We move now to three-dimensional Minkowski space, with “squared distance” function given infinitesimally (with $c=1$) by \begin{equation} ds^2 = dx^2 + dy^2 -dt^2 \end{equation} which can of course be positive, zero, or negative. We consider the hyperboloid \begin{equation} x^2 + y^2 - t^2 = -\rho^2 \label{3dmetric} \end{equation} where the radius $\rho$ is a positive constant, and we further restrict ourselves to the branch with $t>0$.

This is the hyperboloid, as shown in Figure 14.1,

Figure 14.1: The hyperboloid in three-dimensional Minkowski space.

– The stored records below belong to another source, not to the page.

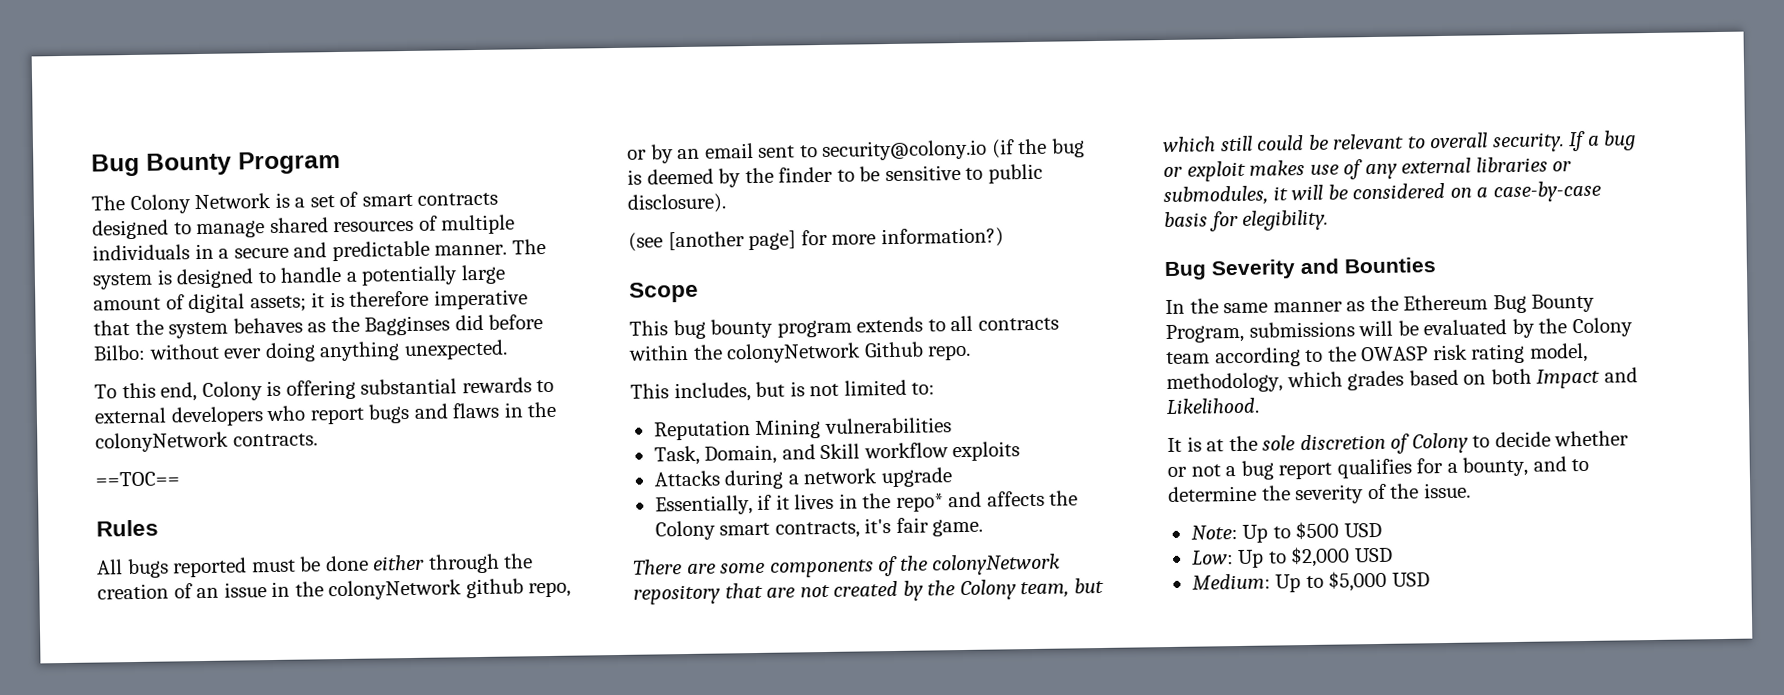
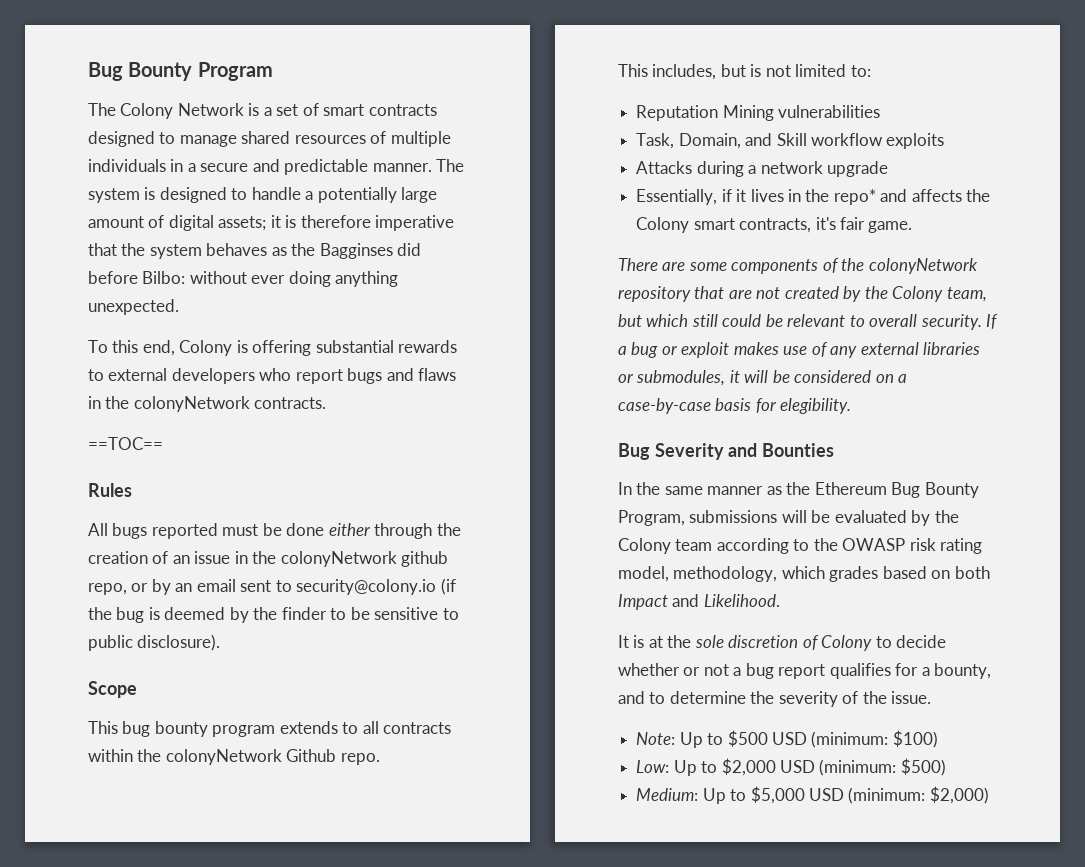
- (see [another page] for more information?)
- Note: Up to $500 USD
+ Note: Up to $500 USD (minimum: $100)
- Low: Up to $2,000 USD
+ Low: Up to $2,000 USD (minimum: $500)
- Medium: Up to $5,000 USD
+ Medium: Up to $5,000 USD (minimum: $2,000)

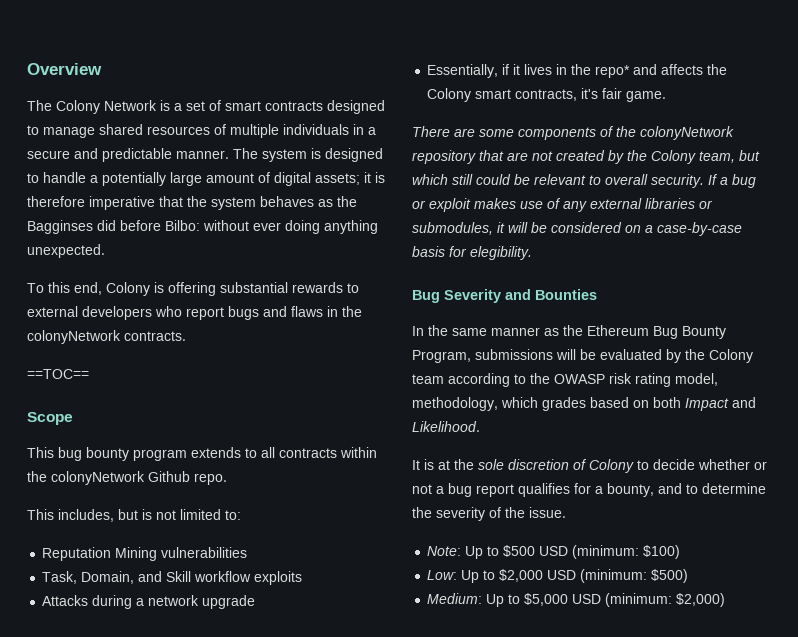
- Bug Bounty Program
+ Overview
- Rules
- All bugs reported must be done either through the creation of an issue in the colonyNetwork github repo, or by an email sent to security@colony.io (if the bug is deemed by the finder to be sensitive to public disclosure).

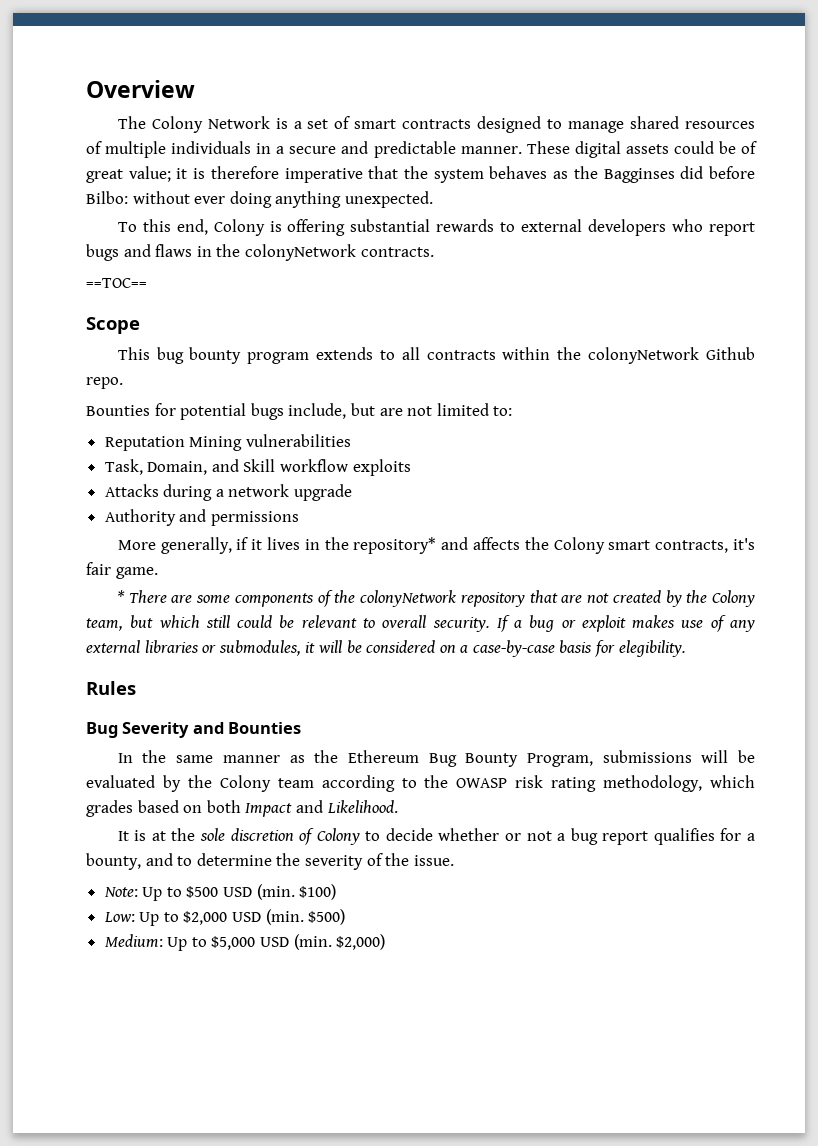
- The system is designed to handle a potentially large amount of digital assets; it is therefore imperative that the system behaves as the Bagginses did before Bilbo: without ever doing anything unexpected.
+ These digital assets could be of great value; it is therefore imperative that the system behaves as the Bagginses did before Bilbo: without ever doing anything unexpected.
- This includes, but is not limited to:
+ Bounties for potential bugs include, but are not limited to:
- Essentially, if it lives in the repo* and affects the Colony smart contracts, it's fair game.
+ Authority and permissions
+ More generally, if it lives in the repository* and affects the Colony smart contracts, it's fair game.
- There are some components of the colonyNetwork repository that are not created by the Colony team, but which still could be relevant to overall security.
+ * There are some components of the colonyNetwork repository that are not created by the Colony team, but which still could be relevant to overall security.
+ Rules
- In the same manner as the Ethereum Bug Bounty Program, submissions will be evaluated by the Colony team according to the OWASP risk rating model, methodology, which grades based on both Impact and Likelihood.
+ In the same manner as the Ethereum Bug Bounty Program, submissions will be evaluated by the Colony team according to the OWASP risk rating methodology, which grades based on both Impact and Likelihood.
- Note: Up to $500 USD (minimum: $100)
+ Note: Up to $500 USD (min. $100)
- Low: Up to $2,000 USD (minimum: $500)
+ Low: Up to $2,000 USD (min. $500)
- Medium: Up to $5,000 USD (minimum: $2,000)
+ Medium: Up to $5,000 USD (min. $2,000)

We emphasize that, just as with the sphere $x^2+y^2+z^2=\rho^2$, the hyperboloid is a two-dimensional model, even though it lives in three dimensions, since there are only two independent directions at any point on the hyperboloid.

To turn the hyperboloid into a geometric model, we must define its points and lines. Points are, well, points, but what should we count as “straight lines”, henceforth simply called lines? Again, we turn to the sphere for guidance.

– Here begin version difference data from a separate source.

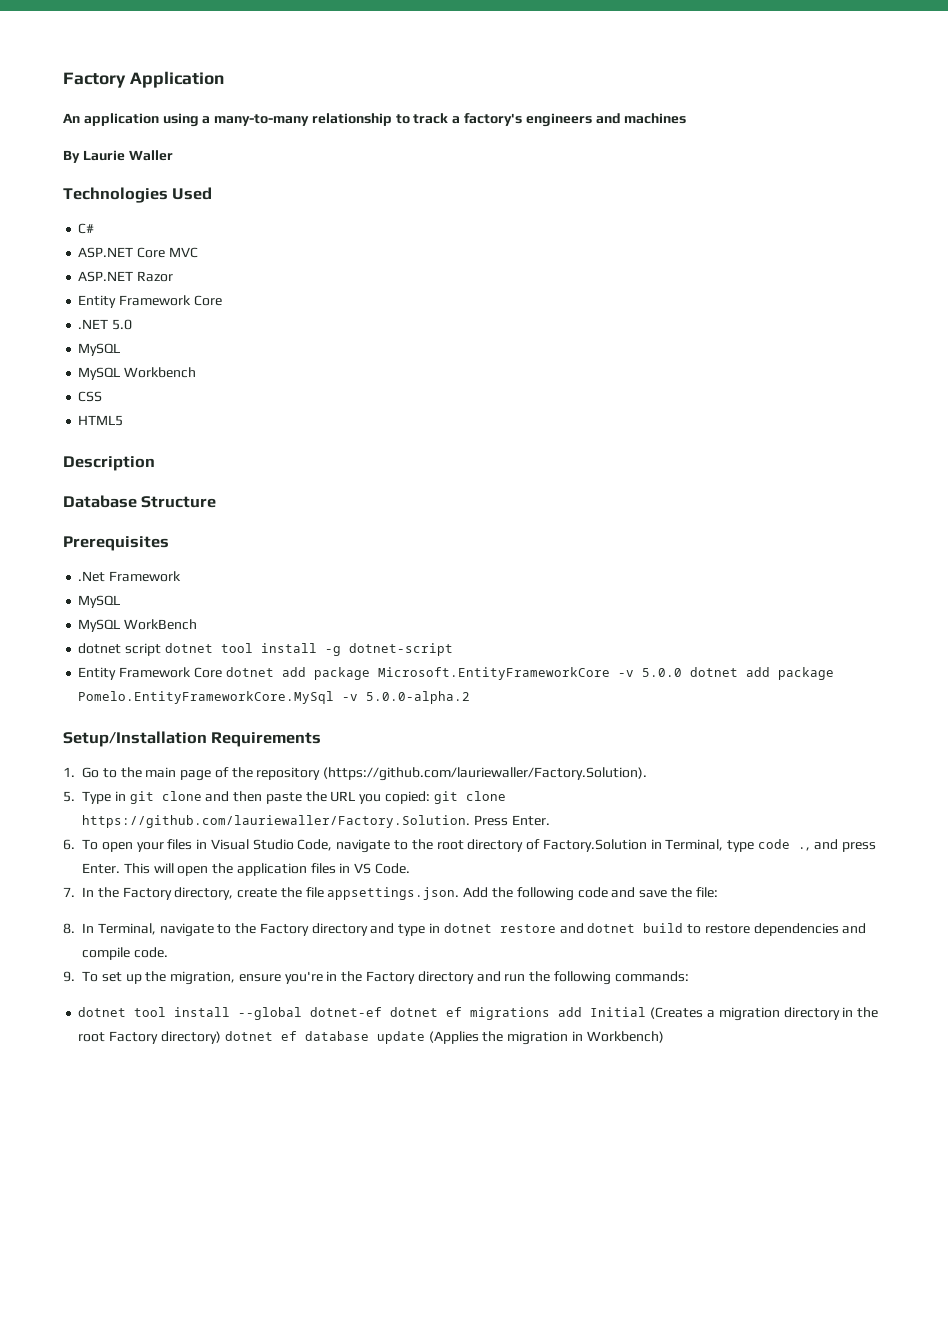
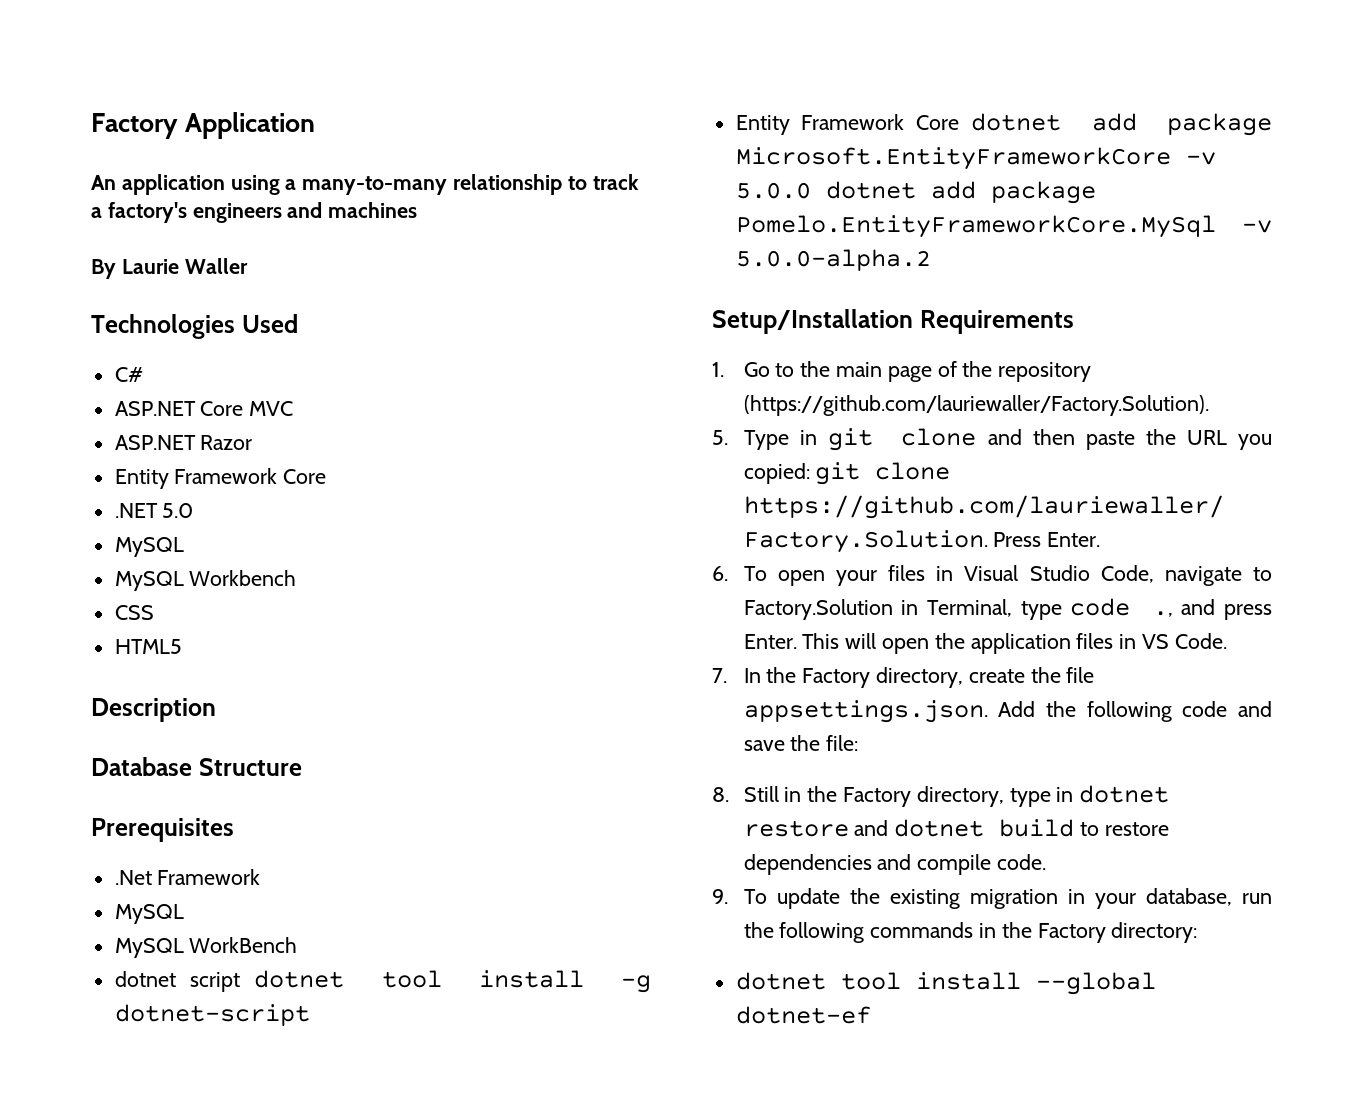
- 6. To open your files in Visual Studio Code, navigate to the root directory of Factory.Solution in Terminal, type code ., and press Enter.
+ 6. To open your files in Visual Studio Code, navigate to Factory.Solution in Terminal, type code ., and press Enter.
- 8. In Terminal, navigate to the Factory directory and type in dotnet restore and dotnet build to restore dependencies and compile code.
+ 8. Still in the Factory directory, type in dotnet restore and dotnet build to restore dependencies and compile code.
- 9. To set up the migration, ensure you're in the Factory directory and run the following commands:
+ 9. To update the existing migration in your database, run the following commands in the Factory directory:
- dotnet tool install --global dotnet-ef dotnet ef migrations add Initial (Creates a migration directory in the root Factory directory) dotnet ef database update (Applies the migration in Workbench)
+ dotnet tool install --global dotnet-ef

The lines on a sphere are the great circles, that is, all possible equators of the sphere. Be careful here; lines of constant longitude are great circles, but lines of constant latitude are not. Lines of constant latitude are not straight! 1) But what corresponds to a “equator on the hyperboloid? A better characterization of lines (great circles) on the sphere is that they are the intersections of the sphere with all possible planes through the origin. This definition carries over unchanged to the hyperboloid.

How do we find the distance between two points? On the sphere, it's easy: Find the angle between the corresponding vectors, and multiply by the radius. How do we find the angle? Use the dot product. This procedure works just as well on the hyperboloid.

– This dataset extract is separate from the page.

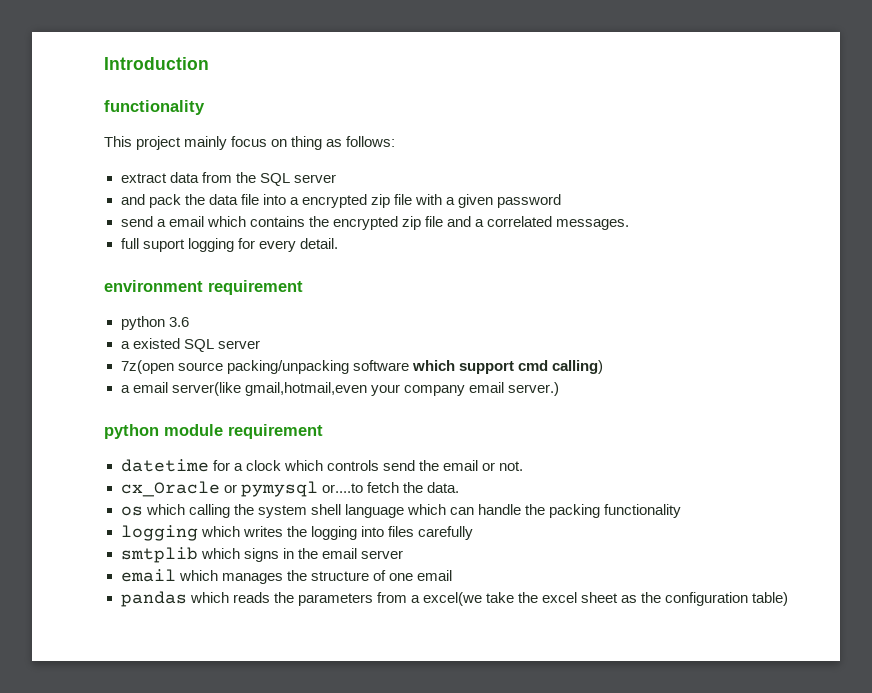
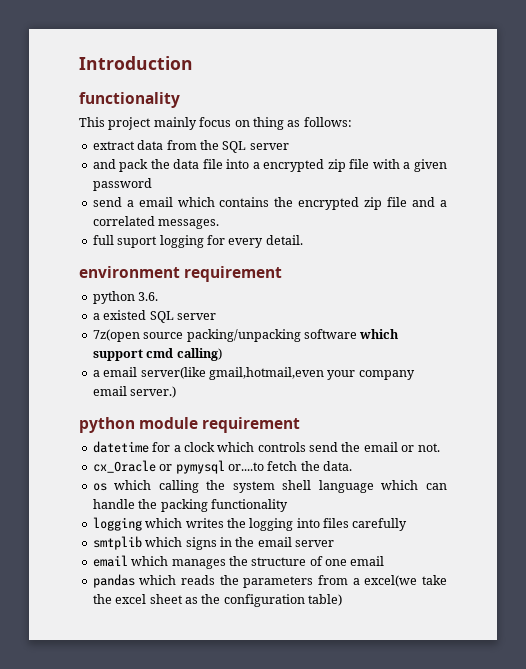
- python 3.6
+ python 3.6.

Recall the formula (Equation (18) of §5.4) for the dot product of two timelike vectors. If $\uu$ and $\vv$ are vectors from the origin to points $U$ and $V$, respectively, on our hyperboloid, then the distance between $U$ and $V$ is just \begin{equation} d_H(U,V) = -\rho\,\cosh^{-1}\left(\frac{\uu\cdot\vv}{\rho^2}\right) \end{equation} This situation is shown in Figure 14.2,

Figure 14.2: Using the hyperbolic dot product to measure distance on the hyperboloid.

We can verify this formula in simple cases using coordinates. Introducing natural “hyperboloidal” coordinates, we can write \begin{eqnarray} U &=& (\rho\,\sinh\beta\,\cos\phi,\rho\,\sinh\beta\,\sin\phi,\rho\,\cosh\beta) \label{ucoord}\\ V &=& (\rho\,\sinh\alpha\,\cos\psi,\rho\,\sinh\alpha\,\sin\psi,\rho\,\cosh\alpha) \end{eqnarray} and if $\phi=0=\psi$ we are back in two dimensions, that is, in hyperbola geometry. In this case, the distance between $U$ and $V$ is just \begin{eqnarray} d_H(U,V) &=& \rho\,\cosh^{-1}(-\sinh\alpha\sinh\beta+\cosh\alpha\cosh\beta) \nonumber\\ &=& \rho\,\cosh^{-1}(\cosh(\beta-\alpha)) \\ &=& \rho\,(\beta-\alpha) \nonumber \end{eqnarray} as expected.

Infinitesimal distance on the hyperboloid is obtained by rewriting ($\ref{3dmetric}$) in hyperboloidal coordinates ($\rho$,$\beta$,$\phi$). We obtain \begin{equation} ds^2 = \rho^2\,d\beta^2 + \rho^2\,\sinh^2\beta\,d\phi^2 - d\rho^2 \end{equation} which is not at all surprising if one recalls the similar computation in spherical coordinates. Since $\rho=\hbox{constant}$ on the hyperboloid, infinitesimal distance on the hyperboloid is given by \begin{equation} ds^2 = \rho^2\,d\beta^2 + \rho^2\,\sinh^2\beta\,d\phi^2 \label{Hmetric} \end{equation} which again recalls the line element on a sphere.

It is important to note that even though we used Minkowski space in our construction, with its indefinite distance function, the end result is a positive-definite (Riemannian) notion of distance. There are no light beams within the hyperboloid.